Principal Component Analysis (PCA)


A standard way to reduce a multi-dimensional space to a 2D or 3D representation is the principle component analysis or PCA. It is a linear transformation of the covariance matrix of the data, representing the data along orthogonal eigen-vectors, ordered such that the first eigenvector shows the largest variance in the data. For example, the first eigen-vector or principle component will always contain more variance than the second one and so on. In our example, we might ask ourselves whether data obtained on "Day 7" differs from the other time points, since that has been implicated by the distribution analysis described in the previous tutorial. Firstly, we select the grouping columns, namely "Patient.ID" and "Sample.ID". In this example, just using the "Sample.ID" would also be possible, but in order to plot multiple mean values, we will use a second grouping column. We can select different colours for the second grouping column. As the distribution analysis earlier suggested, there might be a difference in Kidera factors 4 and 5 so we will only use these two, to mimimise any noise. However, in principle one could use many more dimensions. We will plot the means which are calculated after the projection and label them and we will set the data ranges or ellipses and property loadings to be enabled as well. We have chosen to disable the spread annotation in this case. When we click on "Generate Plot" the calculation starts. Note, that BRepertoire notifies you when certain adaptations to the data are made for example if NA value-containing rows are removed prior to the call of the "prcomp" function. As you can see from the plot, "Day 7" has indeed a different spread whereas "Day 0" and "Day 28" are similar to each other.





Gene usage frequencies


When it comes to antibody repertoire data, another very common analysis is the monitoring of the V(D)J gene usage for different subsets of the data. The server supports 1D, 2D and 3D plots to show the fractions, but in our tutorial we will generate 3D bubble plots. First, set the grouping columns to be "Age.Group", which will split the data into "Young" and "Old", respectively and hence result in two plots. We can set the colours as usual and will set the "Young" group to be represented in dark green. Next, we select up to three dimensions for the plot. Note, that only non-numeric columns are available here. The number of properties you select will determine the dimensionality of the plot. We will select "Vfamily", "Jfamily" and "PrimaryDfamily" for which we are going to generate bubble plots. After clicking on "Generate Plot", the bubble plots are shown on the right-hand side. Note, that you might have to move up and down to update the rendering. You can rotate the plots by clicking into the plotting area and holding down your mouse button. However, in contrast to 1D or 2D plots you cannot download the plots directly. After orienting the boxes appropriately, we suggest you make a screenshot and cut the plot afterwards. You may also try to do the 1D and 2D plots by de-selecting one or two dimensions on the left on your own.

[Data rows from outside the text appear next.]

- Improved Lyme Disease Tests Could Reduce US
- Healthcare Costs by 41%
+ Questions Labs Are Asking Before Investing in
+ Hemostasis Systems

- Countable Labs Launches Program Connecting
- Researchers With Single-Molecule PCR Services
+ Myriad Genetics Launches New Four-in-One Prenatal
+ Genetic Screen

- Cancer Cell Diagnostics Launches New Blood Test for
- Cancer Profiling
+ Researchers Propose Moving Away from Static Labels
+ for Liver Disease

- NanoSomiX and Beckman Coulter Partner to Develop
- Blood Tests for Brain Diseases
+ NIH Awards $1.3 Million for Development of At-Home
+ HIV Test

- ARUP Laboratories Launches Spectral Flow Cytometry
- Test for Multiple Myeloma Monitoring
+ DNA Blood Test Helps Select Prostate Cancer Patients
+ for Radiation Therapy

Dendrogram (horizontal clustering)


Hierarchical clustering or dendrograms can give useful insights into relationships. As usual, we select the grouping columns we want to use. Note that if two columns are specified the data is divided into all combinations of the levels in the two and the colour is determined by the last column. We will select the columns "Patient.ID" and "Sample.ID". As colours for the levels in "Sample.ID" ("Day 0", "Day 7" and "Day 28") we use red, orange and dark green. For the clustering, we can select all numerical columns in our specified dataset and we will not use the length of the CDR3 of the heavy chain. Note, that the combination of values on different scales is possible, because the data can be normalized prior to the calculations. Centring of the data in order to get rid of the intercept is also possible. By clicking on "Generate Plot", we can calculate the dendrogram. You can download the distance matrix if you wish, to get a quantification of the distances.





t-SNE (t-Distributed Stochastic Neighbor Embedding)

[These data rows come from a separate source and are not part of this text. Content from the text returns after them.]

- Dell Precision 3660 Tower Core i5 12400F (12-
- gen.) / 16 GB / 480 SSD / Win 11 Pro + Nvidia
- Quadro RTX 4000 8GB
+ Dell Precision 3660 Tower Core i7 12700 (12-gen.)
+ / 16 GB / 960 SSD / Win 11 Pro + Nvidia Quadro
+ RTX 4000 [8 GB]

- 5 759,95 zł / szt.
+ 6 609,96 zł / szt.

There are other options to visualize high-dimensional data than PCA, among which t-SNE plots are a commonly chosen one. In contrast to PCA, the t-SNE algorithm implements a non-linear dimensionality reduction. This means, that t-SNE plots are inherently more difficult to interpret than PCA plots. The t-SNE algorithm attempts to create a low-dimensional view that contains high mutual information between the distances seen in the low dimensional projection and those existing in the high-dimensional data space. There are multiple hyperparameters one can set which will affect the result significantly. Nevertheless, t-SNE has been successfully applied in many situations and has become an important alternative to standard techniques. In this tutorial, we will split our data only according to the age and set the colours to be red for "Old" and blue for "Young". All numerical columns can be used for the calculation and we will use the ten Kidera factors. You can perform a PCA prior to the t-SNE and select only a subset to form the input for the algorithm. We will select the first 5 principal components to be used. This will hopefully reduce the noise in our data. A critical parameter for a t-SNE calculation is the number of iterations after which the procedure is stopped. This might become time-consuming easily and the computational demand is one of the short-comings of the method. We will set it to 900. The perplexity parameter relates to the standard-deviations of the Gaussians used internally in the procedure and tunes the balance between local and global aspects of your data. In general, the higher this value, the more global the separation. We will use a value of 30 with commonly used values ranging from 5 to 50. The parameter theta tunes the speed / accuracy trade-off and will be kept at 0.5 here. Finally, the epsilon parameter tunes the learning-rate of the algorithm. We will keep it at 200. You might have to play with the parameters in order to get a useful result. We refer to descriptions in the internet for further information and you might also have a look at the underlying "Rtsne" R package's description. Now, click on the button "Generate Plot" to start the time-consuming calculation. This step can take time up to a few hours, depending on the size of the dataset and the parameters. If you do not close the window, however, it should complete properly.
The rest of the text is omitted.